I totally disagree with the criticisms about self-referencing table structures for parent-child hierarchies. The linked list structure makes UI and business layer programming easier and more maintainable in most cases, since linked lists and trees are the natural way to represent this data in languages that the UI and business layers would typically be implemented in.
The criticism about the difficulty of maintaining data integrity constraints on these structures is perfectly valid, though the simple solution is to use a closure table that hosts the harder check constraints. The closure table is easily maintained with triggers.
The tradeoff is a little extra complexity in the DB (closure table and triggers) for a lot less complexity in UI and business layer code.
If I understand correctly, you want to take their separate tables and turn them into a hierarchy that's kept in a single table with a self-referencing FK.
This is generally a more flexible approach (for example, if you want to add a fifth level), BUT SQL and relational data models don't tend to work well with linked lists like this, even with new syntax like MS SQL Servers CTEs. Admittedly, CTEs make it much better though.
It can be difficult and costly to enforce things, like that a product must always be on the fourth level of the hierarchy, etc.
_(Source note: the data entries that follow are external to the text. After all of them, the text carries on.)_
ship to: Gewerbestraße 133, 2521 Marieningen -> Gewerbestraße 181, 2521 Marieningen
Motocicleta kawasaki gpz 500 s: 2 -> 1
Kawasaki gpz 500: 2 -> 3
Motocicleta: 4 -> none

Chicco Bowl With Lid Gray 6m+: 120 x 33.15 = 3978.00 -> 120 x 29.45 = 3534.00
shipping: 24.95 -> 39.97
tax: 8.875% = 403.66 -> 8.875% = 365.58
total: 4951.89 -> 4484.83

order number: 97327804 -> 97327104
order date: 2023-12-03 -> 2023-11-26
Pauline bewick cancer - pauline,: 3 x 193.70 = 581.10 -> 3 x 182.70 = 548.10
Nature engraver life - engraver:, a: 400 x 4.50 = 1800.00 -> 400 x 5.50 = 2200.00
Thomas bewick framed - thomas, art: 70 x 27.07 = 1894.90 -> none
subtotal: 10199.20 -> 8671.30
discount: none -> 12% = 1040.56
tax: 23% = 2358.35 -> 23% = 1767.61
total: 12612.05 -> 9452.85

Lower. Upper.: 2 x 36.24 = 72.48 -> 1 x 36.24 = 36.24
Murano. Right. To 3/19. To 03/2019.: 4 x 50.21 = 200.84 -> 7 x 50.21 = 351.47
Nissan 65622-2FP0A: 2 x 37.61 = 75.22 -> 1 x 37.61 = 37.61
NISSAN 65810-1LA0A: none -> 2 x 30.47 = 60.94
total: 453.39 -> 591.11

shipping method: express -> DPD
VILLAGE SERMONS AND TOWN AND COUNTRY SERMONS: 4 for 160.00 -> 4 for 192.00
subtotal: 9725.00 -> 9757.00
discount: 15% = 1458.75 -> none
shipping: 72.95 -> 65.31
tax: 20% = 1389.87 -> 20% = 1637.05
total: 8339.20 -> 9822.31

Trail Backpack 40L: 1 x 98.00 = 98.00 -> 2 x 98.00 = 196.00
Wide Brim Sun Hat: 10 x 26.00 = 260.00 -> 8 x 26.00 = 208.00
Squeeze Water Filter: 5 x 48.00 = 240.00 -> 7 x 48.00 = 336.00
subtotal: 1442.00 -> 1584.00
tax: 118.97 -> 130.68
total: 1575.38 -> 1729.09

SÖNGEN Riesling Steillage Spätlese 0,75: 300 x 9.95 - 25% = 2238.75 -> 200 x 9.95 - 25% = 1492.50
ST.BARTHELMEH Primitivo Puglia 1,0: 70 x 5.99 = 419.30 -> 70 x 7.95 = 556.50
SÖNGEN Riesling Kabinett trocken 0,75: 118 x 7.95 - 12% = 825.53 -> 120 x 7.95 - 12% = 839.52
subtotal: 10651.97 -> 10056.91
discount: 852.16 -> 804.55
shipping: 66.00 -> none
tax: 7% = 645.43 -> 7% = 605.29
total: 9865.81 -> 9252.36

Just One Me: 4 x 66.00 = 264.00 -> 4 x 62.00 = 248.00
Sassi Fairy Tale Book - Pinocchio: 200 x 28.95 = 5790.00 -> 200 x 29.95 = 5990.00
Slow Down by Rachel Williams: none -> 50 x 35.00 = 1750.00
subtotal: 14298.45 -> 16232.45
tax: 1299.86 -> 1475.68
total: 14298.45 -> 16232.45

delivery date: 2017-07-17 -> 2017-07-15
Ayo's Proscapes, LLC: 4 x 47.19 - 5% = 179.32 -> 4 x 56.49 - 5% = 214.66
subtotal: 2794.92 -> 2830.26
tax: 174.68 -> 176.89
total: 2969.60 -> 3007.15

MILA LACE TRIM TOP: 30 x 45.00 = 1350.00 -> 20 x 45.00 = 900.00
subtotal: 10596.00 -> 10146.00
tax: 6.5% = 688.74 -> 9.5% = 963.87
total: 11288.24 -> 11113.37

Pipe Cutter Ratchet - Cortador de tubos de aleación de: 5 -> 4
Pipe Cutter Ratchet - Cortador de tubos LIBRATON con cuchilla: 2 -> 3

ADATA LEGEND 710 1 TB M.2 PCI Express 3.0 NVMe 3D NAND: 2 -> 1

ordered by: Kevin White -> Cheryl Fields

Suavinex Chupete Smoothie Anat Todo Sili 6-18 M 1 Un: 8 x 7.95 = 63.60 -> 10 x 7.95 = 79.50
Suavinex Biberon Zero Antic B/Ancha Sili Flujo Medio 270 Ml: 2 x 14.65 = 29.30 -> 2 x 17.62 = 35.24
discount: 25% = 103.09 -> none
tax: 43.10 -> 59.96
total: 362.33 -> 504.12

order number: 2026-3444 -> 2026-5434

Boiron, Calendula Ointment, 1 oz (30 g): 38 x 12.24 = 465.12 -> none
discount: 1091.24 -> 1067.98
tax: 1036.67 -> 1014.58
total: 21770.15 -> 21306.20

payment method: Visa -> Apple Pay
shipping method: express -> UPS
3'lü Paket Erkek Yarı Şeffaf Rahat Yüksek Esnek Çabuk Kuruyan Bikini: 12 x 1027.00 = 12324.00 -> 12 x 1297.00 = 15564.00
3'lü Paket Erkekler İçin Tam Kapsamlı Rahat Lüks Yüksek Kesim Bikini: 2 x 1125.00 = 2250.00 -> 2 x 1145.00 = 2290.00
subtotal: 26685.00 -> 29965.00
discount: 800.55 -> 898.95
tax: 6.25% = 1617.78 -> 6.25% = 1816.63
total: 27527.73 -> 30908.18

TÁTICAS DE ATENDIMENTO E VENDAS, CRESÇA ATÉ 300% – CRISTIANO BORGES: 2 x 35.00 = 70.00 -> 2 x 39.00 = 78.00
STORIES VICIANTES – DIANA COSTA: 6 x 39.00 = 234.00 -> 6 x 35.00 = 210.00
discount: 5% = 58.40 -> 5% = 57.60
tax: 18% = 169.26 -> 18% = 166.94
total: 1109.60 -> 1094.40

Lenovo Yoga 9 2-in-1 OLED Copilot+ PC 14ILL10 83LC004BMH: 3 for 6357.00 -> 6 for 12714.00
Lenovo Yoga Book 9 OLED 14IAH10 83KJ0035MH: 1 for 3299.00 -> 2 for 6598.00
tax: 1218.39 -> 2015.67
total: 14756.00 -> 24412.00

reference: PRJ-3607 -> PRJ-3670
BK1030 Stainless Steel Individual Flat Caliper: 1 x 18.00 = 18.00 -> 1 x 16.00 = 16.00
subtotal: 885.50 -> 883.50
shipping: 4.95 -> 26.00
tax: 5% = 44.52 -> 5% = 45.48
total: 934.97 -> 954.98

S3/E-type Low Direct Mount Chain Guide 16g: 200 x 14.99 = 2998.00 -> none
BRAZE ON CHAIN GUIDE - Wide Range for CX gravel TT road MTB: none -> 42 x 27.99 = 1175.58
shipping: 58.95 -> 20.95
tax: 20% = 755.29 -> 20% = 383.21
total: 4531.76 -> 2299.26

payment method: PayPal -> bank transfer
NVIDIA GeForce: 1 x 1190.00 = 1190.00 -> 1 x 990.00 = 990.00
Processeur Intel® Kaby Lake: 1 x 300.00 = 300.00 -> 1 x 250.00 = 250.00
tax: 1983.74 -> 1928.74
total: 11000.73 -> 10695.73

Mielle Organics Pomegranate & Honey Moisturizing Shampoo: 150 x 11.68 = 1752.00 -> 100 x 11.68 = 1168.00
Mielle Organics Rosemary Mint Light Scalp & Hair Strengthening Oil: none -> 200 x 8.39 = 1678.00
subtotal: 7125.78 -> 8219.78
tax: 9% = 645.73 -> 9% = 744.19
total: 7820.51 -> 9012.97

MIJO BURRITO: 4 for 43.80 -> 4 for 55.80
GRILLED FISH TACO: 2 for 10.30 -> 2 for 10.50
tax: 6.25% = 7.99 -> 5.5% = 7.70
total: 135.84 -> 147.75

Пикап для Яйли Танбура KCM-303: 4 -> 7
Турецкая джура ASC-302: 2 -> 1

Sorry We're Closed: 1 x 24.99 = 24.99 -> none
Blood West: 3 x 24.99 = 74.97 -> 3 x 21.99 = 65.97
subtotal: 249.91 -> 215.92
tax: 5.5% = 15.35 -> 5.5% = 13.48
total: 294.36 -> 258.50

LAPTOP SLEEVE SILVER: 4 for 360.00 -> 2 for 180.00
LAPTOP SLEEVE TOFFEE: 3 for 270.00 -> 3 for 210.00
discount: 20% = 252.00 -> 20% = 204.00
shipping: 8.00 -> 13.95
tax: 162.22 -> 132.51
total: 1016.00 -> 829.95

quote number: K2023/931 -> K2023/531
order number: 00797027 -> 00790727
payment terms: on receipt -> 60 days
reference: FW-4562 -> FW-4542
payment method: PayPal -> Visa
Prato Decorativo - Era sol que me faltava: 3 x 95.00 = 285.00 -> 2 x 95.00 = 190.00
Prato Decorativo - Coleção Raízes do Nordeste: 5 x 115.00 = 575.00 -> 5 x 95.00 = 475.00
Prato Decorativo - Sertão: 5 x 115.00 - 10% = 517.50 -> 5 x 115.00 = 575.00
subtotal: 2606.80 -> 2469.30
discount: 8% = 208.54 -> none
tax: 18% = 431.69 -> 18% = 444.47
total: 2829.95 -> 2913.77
If you do decide to do it this way, then definitely check out Joe Celko's SQL for Smarties, which I believe has a section or two on modeling and working with hierarchies in SQL or better yet get his book that is devoted to the subject (Joe Celko's Trees and Hierarchies in SQL for Smarties).
Normalization implies data integrity, that is: each normal form reduces the number of situations where you data is inconsistent.
As a rule, denormalization has a goal of faster querying, but leads to increased space, increased DML time, and, last but not least, increased efforts to make data consistent.
One usually writes code faster (writes faster, not the code faster) and the code is less prone to errors if the data is normalized.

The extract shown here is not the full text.